Some are battling health issues and may already suspect that next season is a long shot. But hope’s light must endure amid the fading daylight of late November. While hope still exists, for all of us attuned to the realization of our own mortality, we know that tomorrow is promised to no one.

Tomorrow and next season always represent the great hope. As the dreams of August become the reality of November and another season passes, the seasons are almost universally sure to disappoint the loftiest dreams. Only one team gets to mount that summit each year. For the other 130 or so teams, they are left to ponder the what ifs.

College football stadiums may host other events, but the heart and the soul of the stadium is the unscripted reality drama of a college game day. Across the years I’ve walked empty stadiums during daylight and in the darkness. At night you can sense the ghosts. The ghosts of young men whose fleeting moments of immortality faded far faster than they would ever realize. I understand those ghosts, and sometimes I talk to them.

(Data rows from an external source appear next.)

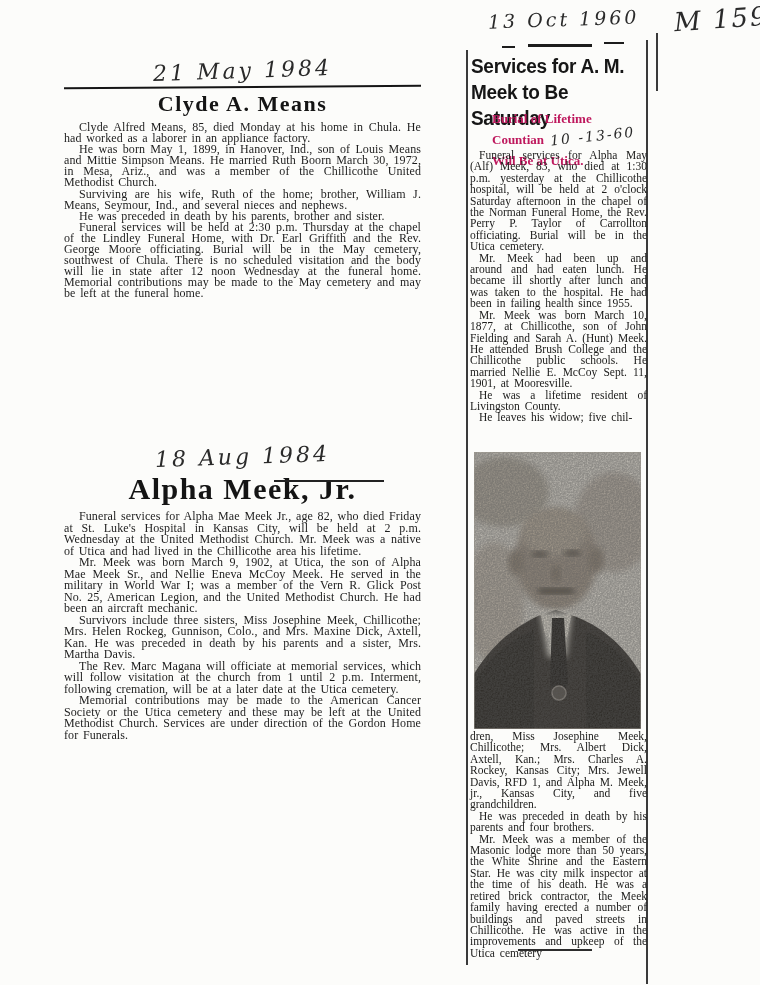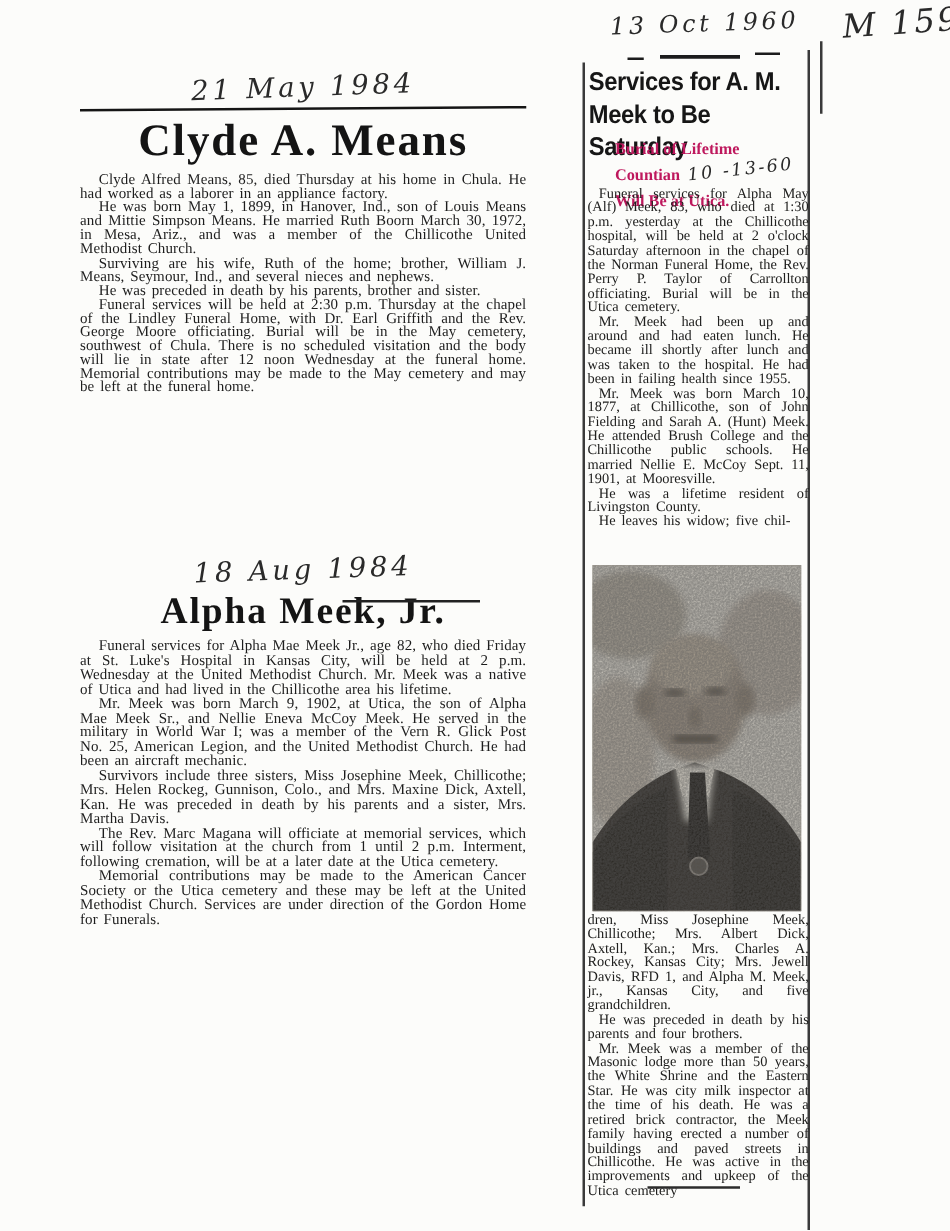--- a/index.html
+++ b/index.html
@@ -22,7 +22,7 @@
   .hw-date-block { text-align:center; font-size:22px; transform:rotate(-2deg); }
   .clip-rule { height:0; border-top:2.5px solid #151515; margin-top:3px; transform:rotate(-0.4deg); }
   .obit-headline {
-    text-align:center; font-weight:bold; font-size:36px;
+    text-align:center; font-weight:bold; font-size:22px;
     letter-spacing:1.5px; margin:3px 0 5px 0; color:#141414;
     font-family:"Liberation Serif", serif;
   }

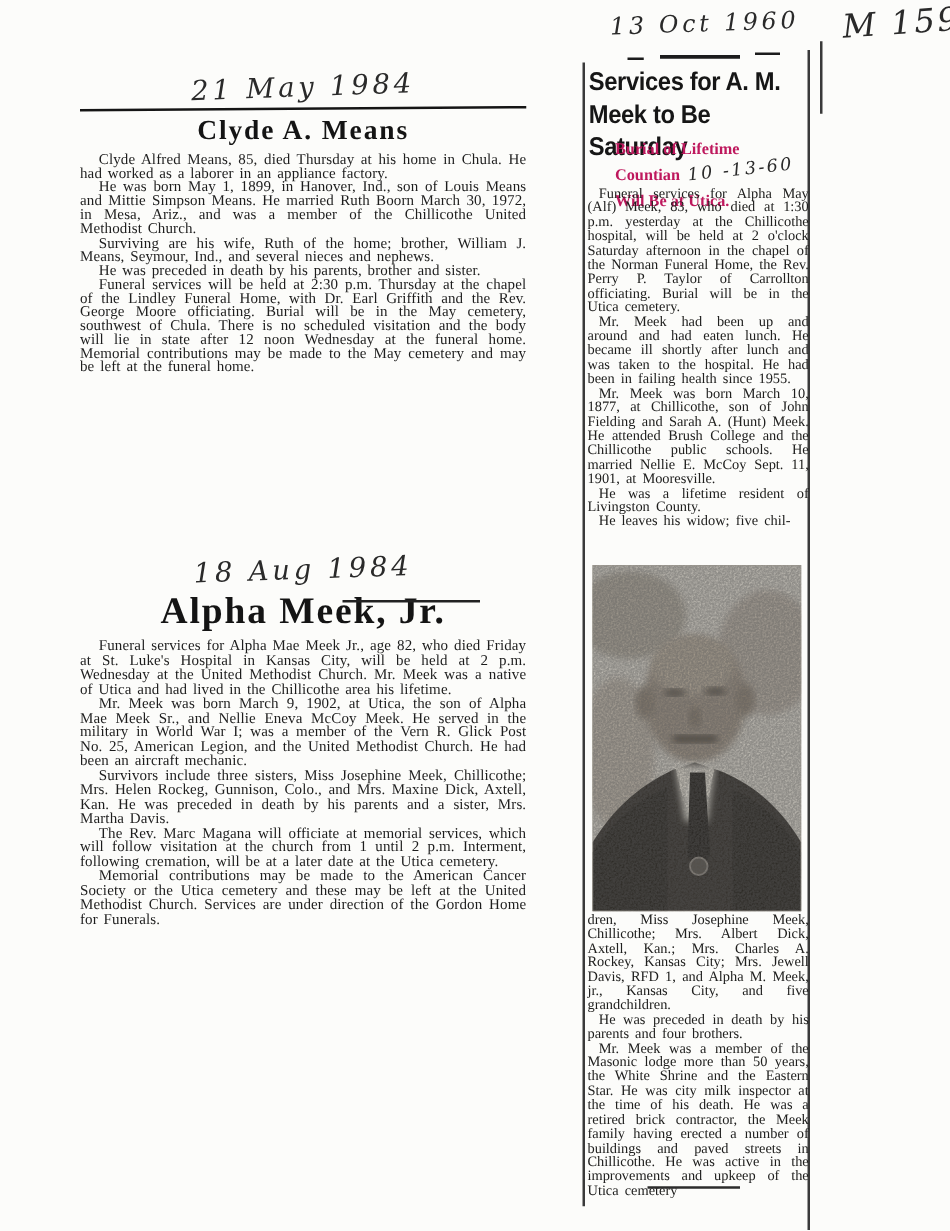--- a/index.html
+++ b/index.html
@@ -72,7 +72,7 @@
     <div class="clip-rule"></div>
     <h1 class="obit-headline">Clyde A. Means</h1>
     <div class="obit-body">
-      <p>Clyde Alfred Means, 85, died Thursday at his home in Chula. He had worked as a laborer in an appliance factory.</p>
+      <p>Clyde Alfred Means, 85, died Monday at his home in Chula. He had worked as a laborer in an appliance factory.</p>
       <p>He was born May 1, 1899, in Hanover, Ind., son of Louis Means and Mittie Simpson Means. He married Ruth Boorn March 30, 1972, in Mesa, Ariz., and was a member of the Chillicothe United Methodist Church.</p>
       <p>Surviving are his wife, Ruth of the home; brother, William J. Means, Seymour, Ind., and several nieces and nephews.</p>
       <p>He was preceded in death by his parents, brother and sister.</p>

Even as players and teams return for reunions, they can never recapture that glory. F. Scott Fitzgerald captured that elusive immortality in the character Tom Buchanan in “The Great Gatsby”:  “[He] had been one of the most powerful ends that ever played football at New Haven—a national figure in a way, one of those men who reach such an acute limited excellence at twenty-one that everything afterward savors of anticlimax.”

Only the strongest of football souls ever grasp the life balance between football and the life that follows. Even victorious Roman generals were reminded by a voice in their ear as they rode triumphantly into the city “Fame is fleeting….fame is fleeting…” Soon others will take their place in those uniforms. 

As we leave the parking lot one last time, we think about the unrealized goals of September just passed and the new hope of September ahead. We wonder who will be there to share it with us. And as we see the sun slip beyond the western horizon, we even understand that someday the sun will rise on a September season without us…

Just days ago, by Sunday afternoon, the last of the overnight RVs and campers were all gone. Flocks of crows circled grass lots to spot and secure the last forgotten bits of food dropped by tailgaters. They too will miss a football season of easy leftovers. Within days the trademark blue porta-potties will start to disappear from those acres of parking. The lines of parking spaces painted on the grass will fade with the coming of winter.

But on that last Sunday afternoon as I drove the lots one last time, I was reminded of the great final passage from Fitzgerald’s classic: “So we beat on, boats against the current, borne back ceaselessly into the past.”

It was then, under a small line of trees with our house of football worship rising behind, I saw the last camper. The past and present were colliding, and the last camper seemed reluctant to press into the future. Perhaps they knew that our RVs, our campers were their boats against the current.